Il secondo grave problema è quello dell’enorme debito pubblico. Anche questo ben messo in evidenza dal Governatore, il quale ha sottolineato come tale macigno ci imponga una spesa per interessi equivalente a quella per l’istruzione. Si tratta di risorse sottratte agli investimenti sulle nuove generazioni e sulla spesa sociale in generale.

Il terzo problema è quello delle fragilità formative e del debole percorso di transizione scuola-lavoro. L’Italia è uno dei paesi europei maggiormente avvitati in una spirale di degiovanimento sia quantitativo che qualitativo. Il tasso di dispersione scolastica (esplicita e implicita) continua ad essere sensibilmente più elevato rispetto alla media europea e l’incidenza dei NEET, i giovani usciti dalla formazione ma senza un impiego, tra le più alte.

Un’immigrazione regolare e ben gestita aiuta a rispondere, quanto meno a rendere meno accentuati, questi tre problemi. La popolazione residente in Italia è pari circa a 59 milioni di abitanti. Secondo le previsioni Istat, per le dinamiche in corso, siamo destinati a metà di questo secolo a scendere sotto 55 milioni. Ma se contassimo solo i cittadini italiani già ora saremmo poco più di 53 milioni e mezzo. Senza immigrazione la popolazione anziana continuerebbe comunque a crescere in modo sostenuto, ma avremmo molti meno giovani nelle scuole e nelle aziende. Tra gli under 18 - la fascia a cui si rivolgono le proposte di riforma della legge sulla cittadinanza nella prospettiva dello Ius Scholae o Culturae - i residenti stranieri sono oltre uno su nove, in termini assoluti più di un milione.

La strada più virtuosa per ridurre gli squilibri demografici non è certo quella del peggioramento delle condizioni di sopravvivenza delle generazioni più anziane, ma passa attraverso il rafforzamento della presenza delle generazioni più giovani.
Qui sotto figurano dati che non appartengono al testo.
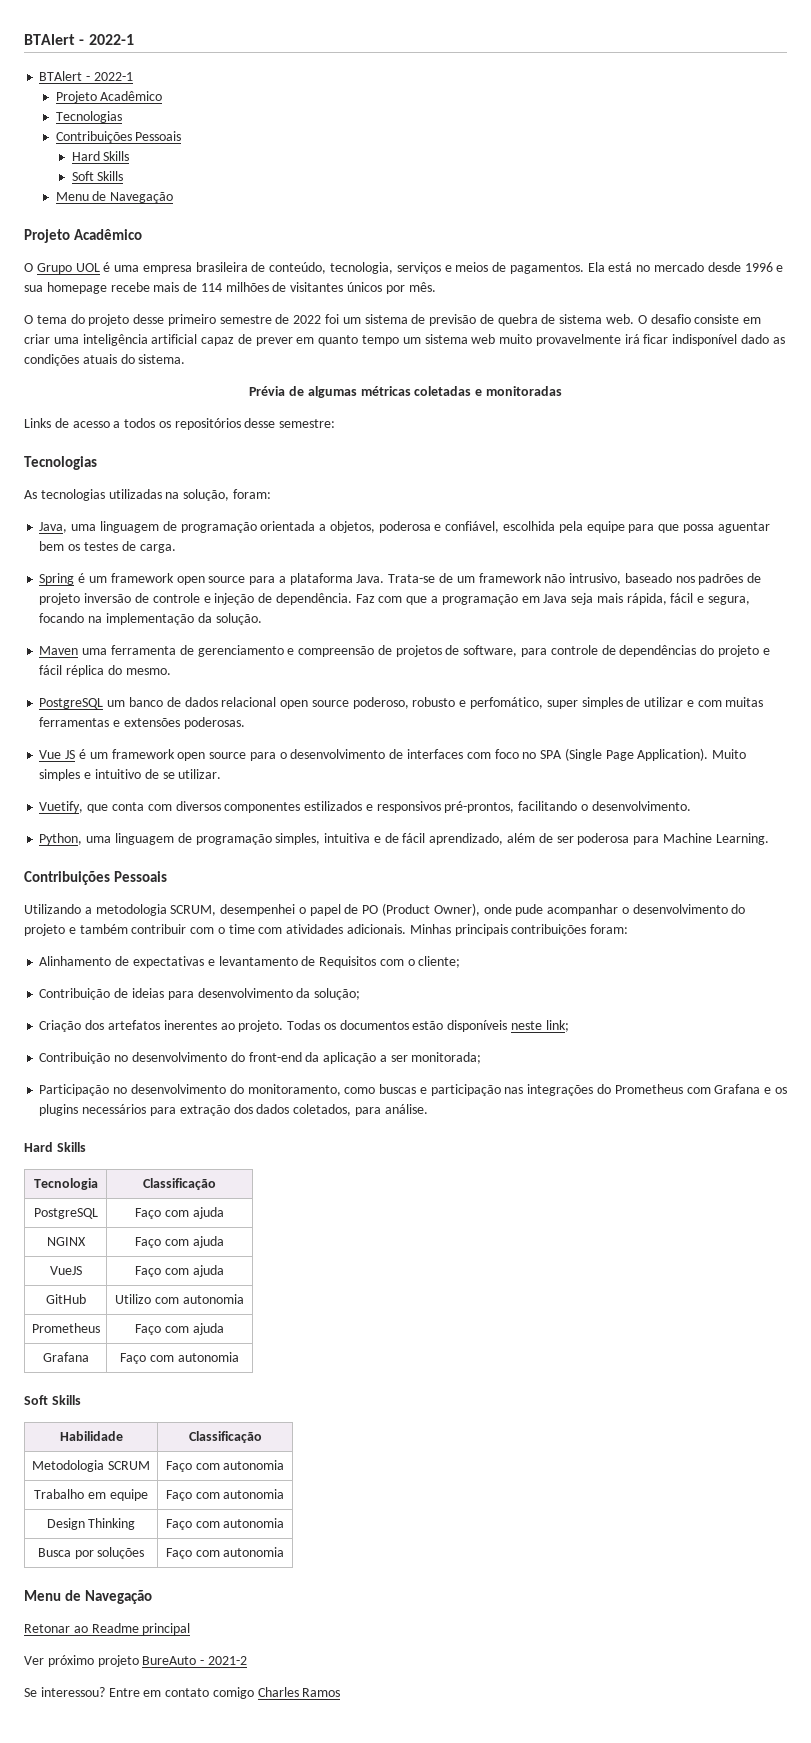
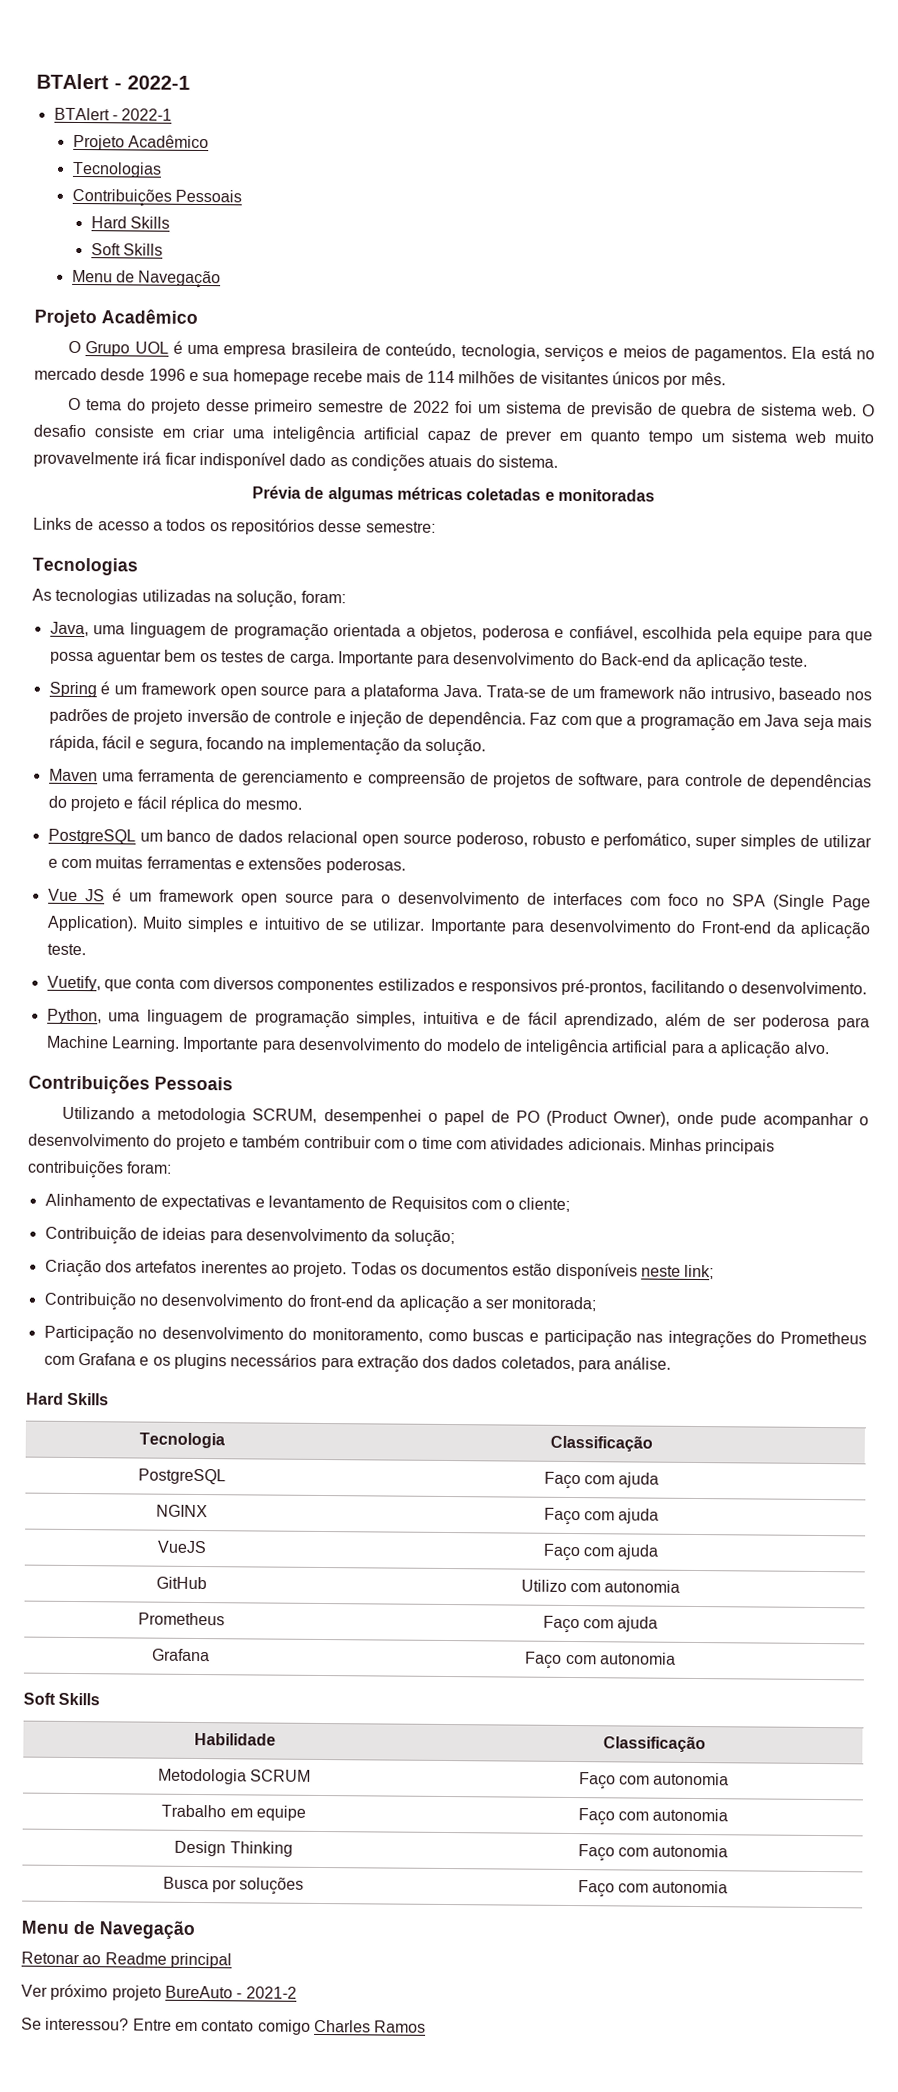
(176, 548) none -> [337,651,809,672] Importante para desenvolvimento do Back-end da aplicação teste.
(222, 774) none -> [429,918,871,940] [46,943,86,956] Importante para desenvolvimento do Front-end da aplicação teste.
(769, 839) none -> [182,1036,830,1059] Importante para desenvolvimento do modelo de inteligência artificial para a aplicação alvo.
Così come la via principale per contenere il rapporto tra debito pubblico e PIL non è la mera riduzione della spesa pubblica, da rendere semmai più efficiente come investimento sociale, ma quella del miglioramento della crescita economica facendo leva sul ruolo attivo delle nuove generazioni nella transizione verde e digitale.

Tutto ciò che rafforza la consistenza quantitativa delle nuove generazioni (combinando natalità e attrattività) e il loro contributo qualificato ai processi di sviluppo e benessere nel territorio in cui vivono dovrebbe, allora, diventare una priorità condivisa.

In coerenza con ciò abbiamo soprattutto bisogno di migliorare le condizioni che consentono ai giovani – di qualsiasi genere, condizione familiare, luogo di provenienza - di dare il meglio di sé nei percorsi di formazione, di veder riconosciuti e sviluppati i propri talenti, di trovare adeguato orientamento rispetto alle proprie capacità e aspirazioni, di rafforzare il senso di appartenenza comunitaria, di sentire di crescere in un paese che vuole crescere con loro e che scommette sulla novità positiva che possono portare. Imporre ai nati in Italia da genitori immigrati, o arrivati qui in tenera età, di considerarsi stranieri nell’unico paese che conoscono, di non godere di pieni diritti e doveri di cittadinanza in tutto il periodo dell’obbligo scolastico (in una fase della vita cruciale del processo di socializzazione e di sviluppo dell’idea di sé e del proprio ruolo nel mondo), non va certo in tale direzione. Non aiuta loro, ma non aiuta nemmeno un paese pieno di squilibri a ritrovare slancio e fiducia nel proprio futuro.